Would you output the following records verbatim and skip the images in them?

(Change detection data)
►

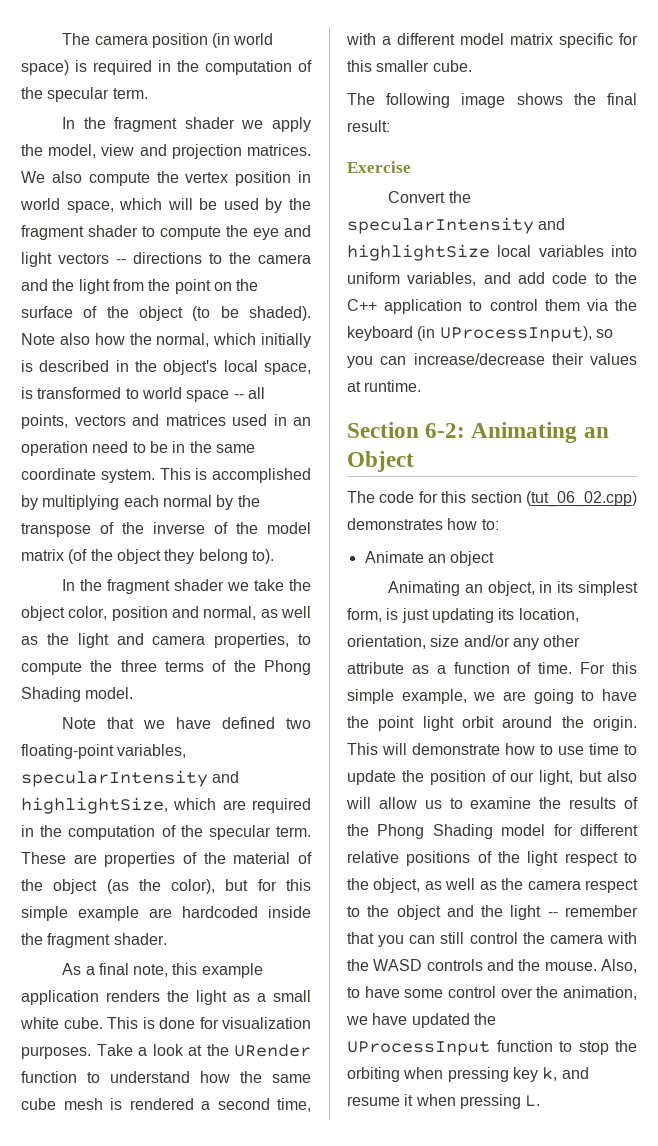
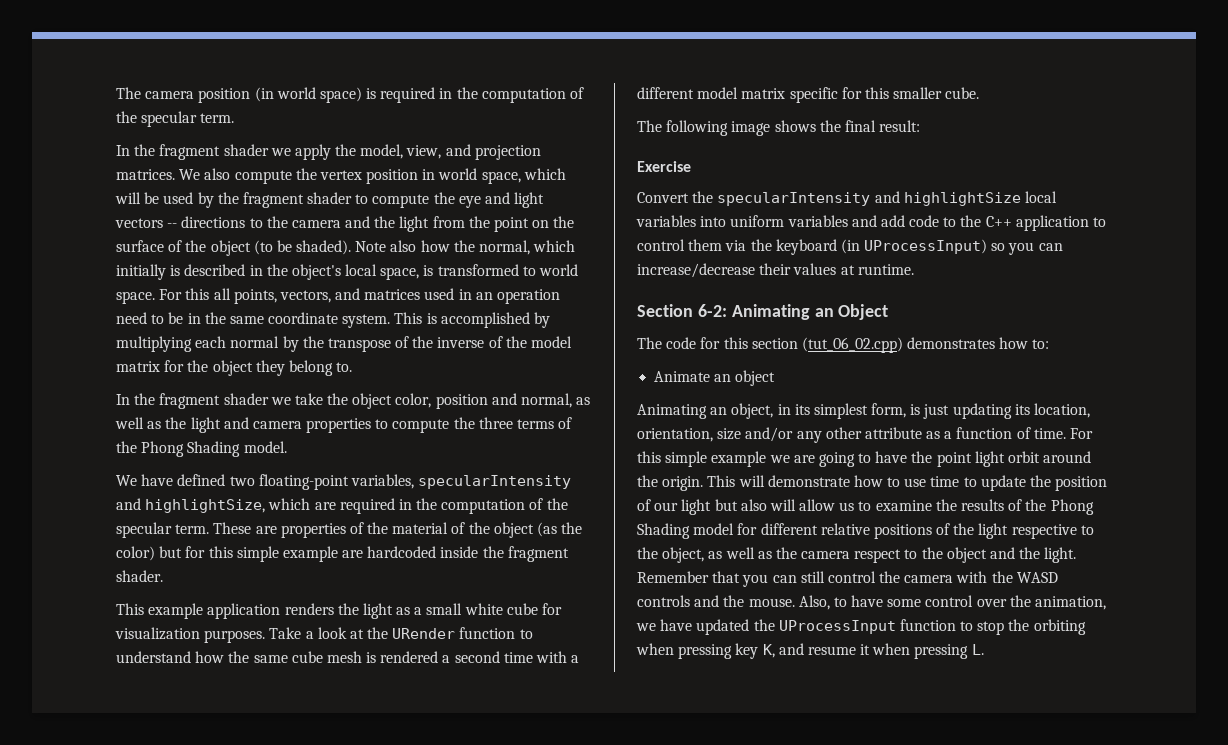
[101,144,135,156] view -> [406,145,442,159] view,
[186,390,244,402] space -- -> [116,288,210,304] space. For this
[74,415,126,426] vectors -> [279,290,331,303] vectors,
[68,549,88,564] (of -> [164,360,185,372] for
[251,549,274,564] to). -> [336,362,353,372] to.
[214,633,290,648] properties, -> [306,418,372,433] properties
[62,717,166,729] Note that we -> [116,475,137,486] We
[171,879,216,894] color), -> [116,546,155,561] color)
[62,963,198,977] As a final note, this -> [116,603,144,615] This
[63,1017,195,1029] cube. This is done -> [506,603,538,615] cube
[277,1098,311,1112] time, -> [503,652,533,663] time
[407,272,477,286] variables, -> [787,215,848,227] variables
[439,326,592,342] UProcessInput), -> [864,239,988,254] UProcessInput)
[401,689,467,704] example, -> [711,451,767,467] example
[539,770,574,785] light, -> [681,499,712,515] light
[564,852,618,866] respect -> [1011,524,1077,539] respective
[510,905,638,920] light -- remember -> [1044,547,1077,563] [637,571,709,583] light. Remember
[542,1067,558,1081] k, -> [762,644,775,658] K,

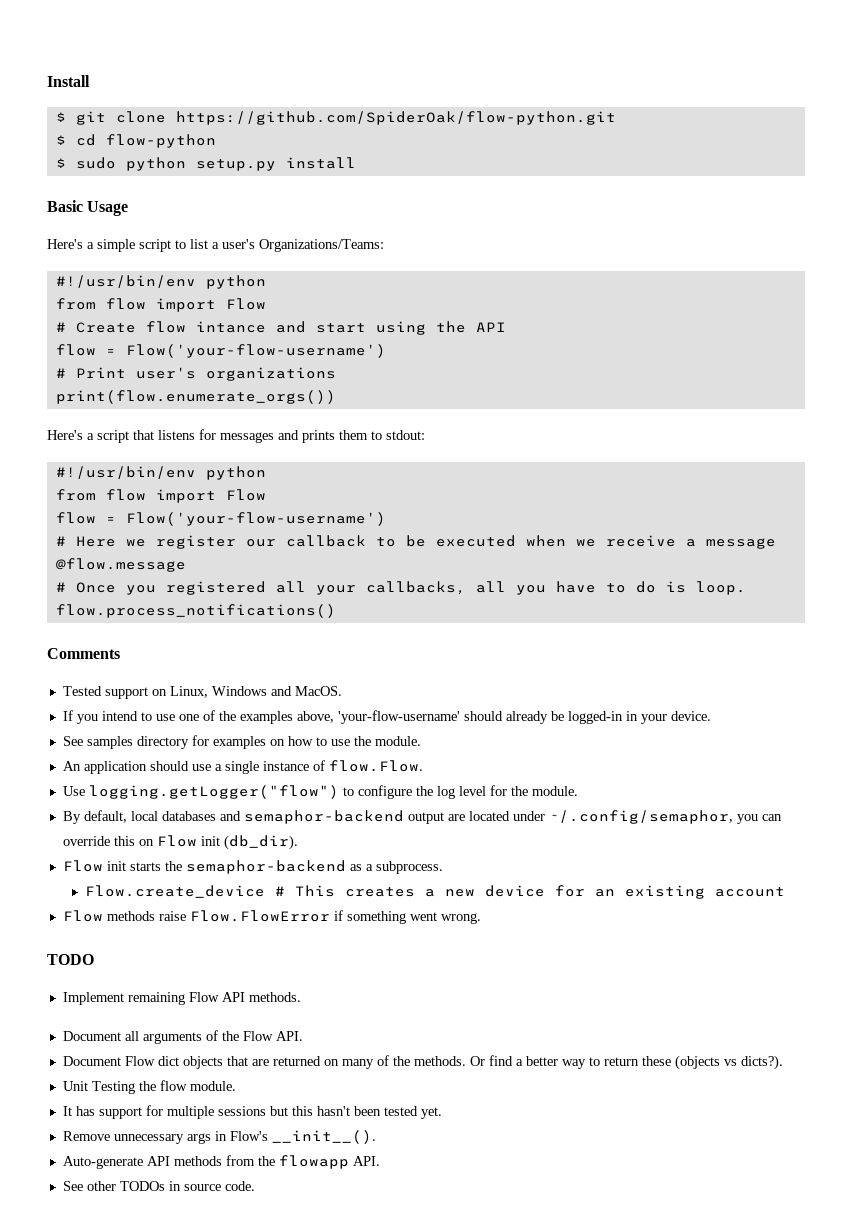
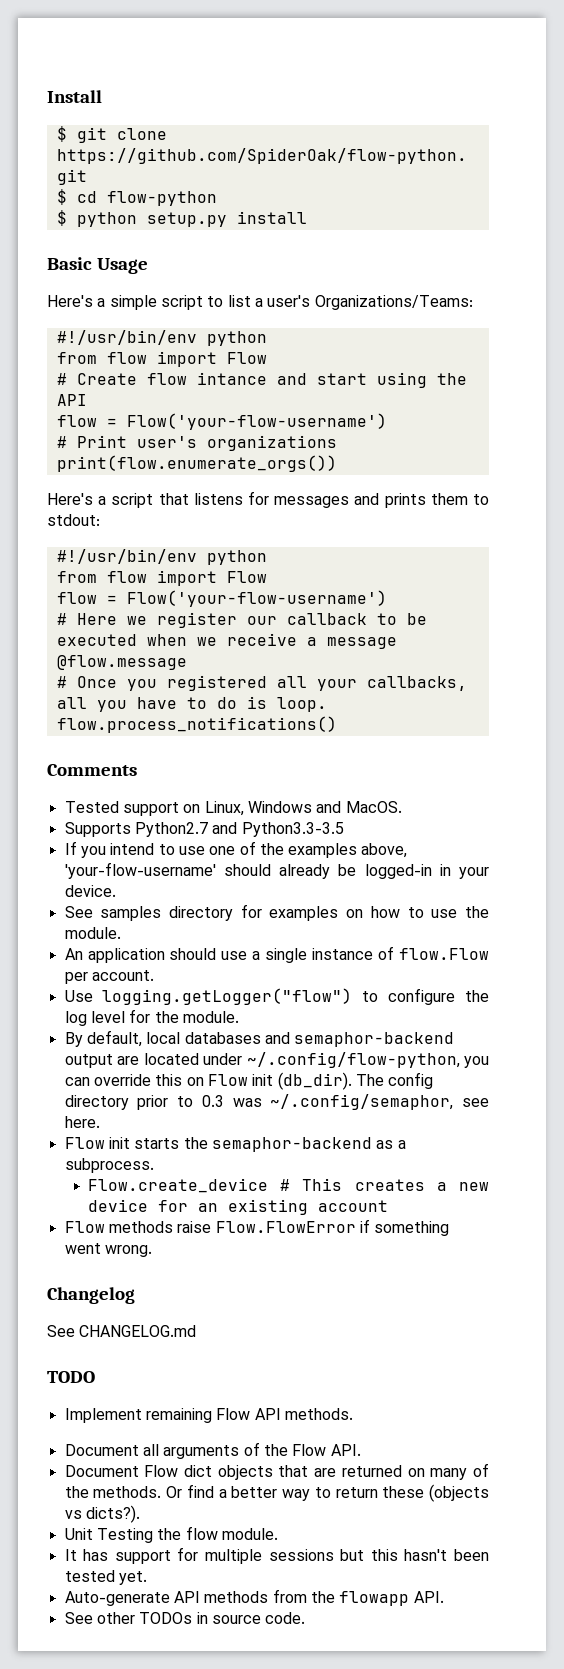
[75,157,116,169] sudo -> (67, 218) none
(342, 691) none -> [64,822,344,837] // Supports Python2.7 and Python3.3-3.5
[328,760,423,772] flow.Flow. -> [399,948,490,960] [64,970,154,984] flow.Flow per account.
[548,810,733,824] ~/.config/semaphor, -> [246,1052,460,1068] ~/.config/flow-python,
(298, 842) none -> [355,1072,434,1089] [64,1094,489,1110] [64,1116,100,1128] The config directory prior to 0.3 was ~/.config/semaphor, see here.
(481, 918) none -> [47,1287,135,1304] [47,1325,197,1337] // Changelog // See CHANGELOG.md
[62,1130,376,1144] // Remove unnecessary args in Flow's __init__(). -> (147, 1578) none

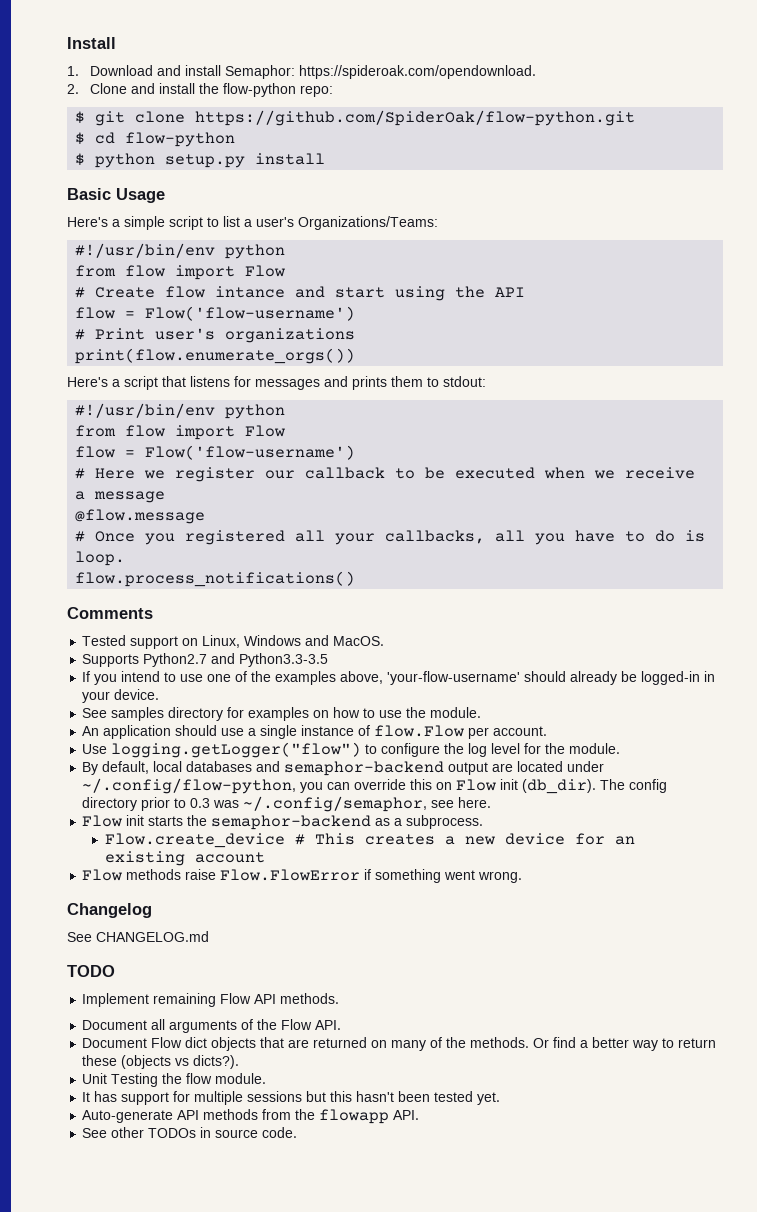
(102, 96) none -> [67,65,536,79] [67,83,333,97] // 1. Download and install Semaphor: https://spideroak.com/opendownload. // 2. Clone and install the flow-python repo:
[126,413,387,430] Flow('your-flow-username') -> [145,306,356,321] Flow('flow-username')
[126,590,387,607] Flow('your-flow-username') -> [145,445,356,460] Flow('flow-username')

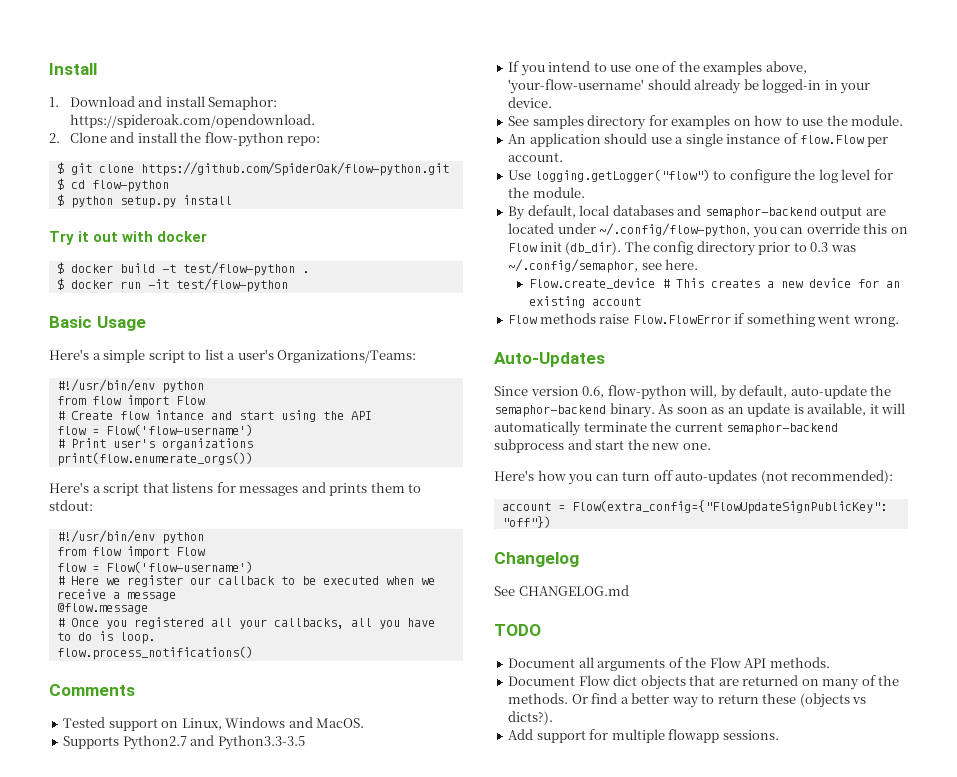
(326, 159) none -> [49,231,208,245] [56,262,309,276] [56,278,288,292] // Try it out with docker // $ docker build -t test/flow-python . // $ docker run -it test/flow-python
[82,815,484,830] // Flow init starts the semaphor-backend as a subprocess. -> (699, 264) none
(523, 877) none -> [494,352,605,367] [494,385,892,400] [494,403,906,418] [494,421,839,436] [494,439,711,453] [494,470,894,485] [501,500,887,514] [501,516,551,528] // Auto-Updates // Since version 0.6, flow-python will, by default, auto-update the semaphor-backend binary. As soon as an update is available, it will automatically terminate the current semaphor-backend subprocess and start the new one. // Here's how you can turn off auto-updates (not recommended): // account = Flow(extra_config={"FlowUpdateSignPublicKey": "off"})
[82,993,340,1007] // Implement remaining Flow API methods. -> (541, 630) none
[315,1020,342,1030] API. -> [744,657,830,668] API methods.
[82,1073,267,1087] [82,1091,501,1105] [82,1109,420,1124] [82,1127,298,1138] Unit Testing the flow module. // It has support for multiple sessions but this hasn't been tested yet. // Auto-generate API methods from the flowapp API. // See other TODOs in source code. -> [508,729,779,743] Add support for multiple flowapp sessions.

◄

◆ **ANSWER TO THE PROBLEM**:
[101,144,135,156] view -> [406,145,442,159] view,
[186,390,244,402] space -- -> [116,288,210,304] space. For this
[74,415,126,426] vectors -> [279,290,331,303] vectors,
[68,549,88,564] (of -> [164,360,185,372] for
[251,549,274,564] to). -> [336,362,353,372] to.
[214,633,290,648] properties, -> [306,418,372,433] properties
[62,717,166,729] Note that we -> [116,475,137,486] We
[171,879,216,894] color), -> [116,546,155,561] color)
[62,963,198,977] As a final note, this -> [116,603,144,615] This
[63,1017,195,1029] cube. This is done -> [506,603,538,615] cube
[277,1098,311,1112] time, -> [503,652,533,663] time
[407,272,477,286] variables, -> [787,215,848,227] variables
[439,326,592,342] UProcessInput), -> [864,239,988,254] UProcessInput)
[401,689,467,704] example, -> [711,451,767,467] example
[539,770,574,785] light, -> [681,499,712,515] light
[564,852,618,866] respect -> [1011,524,1077,539] respective
[510,905,638,920] light -- remember -> [1044,547,1077,563] [637,571,709,583] light. Remember
[542,1067,558,1081] k, -> [762,644,775,658] K,

[75,157,116,169] sudo -> (67, 218) none
(342, 691) none -> [64,822,344,837] // Supports Python2.7 and Python3.3-3.5
[328,760,423,772] flow.Flow. -> [399,948,490,960] [64,970,154,984] flow.Flow per account.
[548,810,733,824] ~/.config/semaphor, -> [246,1052,460,1068] ~/.config/flow-python,
(298, 842) none -> [355,1072,434,1089] [64,1094,489,1110] [64,1116,100,1128] The config directory prior to 0.3 was ~/.config/semaphor, see here.
(481, 918) none -> [47,1287,135,1304] [47,1325,197,1337] // Changelog // See CHANGELOG.md
[62,1130,376,1144] // Remove unnecessary args in Flow's __init__(). -> (147, 1578) none

(102, 96) none -> [67,65,536,79] [67,83,333,97] // 1. Download and install Semaphor: https://spideroak.com/opendownload. // 2. Clone and install the flow-python repo:
[126,413,387,430] Flow('your-flow-username') -> [145,306,356,321] Flow('flow-username')
[126,590,387,607] Flow('your-flow-username') -> [145,445,356,460] Flow('flow-username')

(326, 159) none -> [49,231,208,245] [56,262,309,276] [56,278,288,292] // Try it out with docker // $ docker build -t test/flow-python . // $ docker run -it test/flow-python
[82,815,484,830] // Flow init starts the semaphor-backend as a subprocess. -> (699, 264) none
(523, 877) none -> [494,352,605,367] [494,385,892,400] [494,403,906,418] [494,421,839,436] [494,439,711,453] [494,470,894,485] [501,500,887,514] [501,516,551,528] // Auto-Updates // Since version 0.6, flow-python will, by default, auto-update the semaphor-backend binary. As soon as an update is available, it will automatically terminate the current semaphor-backend subprocess and start the new one. // Here's how you can turn off auto-updates (not recommended): // account = Flow(extra_config={"FlowUpdateSignPublicKey": "off"})
[82,993,340,1007] // Implement remaining Flow API methods. -> (541, 630) none
[315,1020,342,1030] API. -> [744,657,830,668] API methods.
[82,1073,267,1087] [82,1091,501,1105] [82,1109,420,1124] [82,1127,298,1138] Unit Testing the flow module. // It has support for multiple sessions but this hasn't been tested yet. // Auto-generate API methods from the flowapp API. // See other TODOs in source code. -> [508,729,779,743] Add support for multiple flowapp sessions.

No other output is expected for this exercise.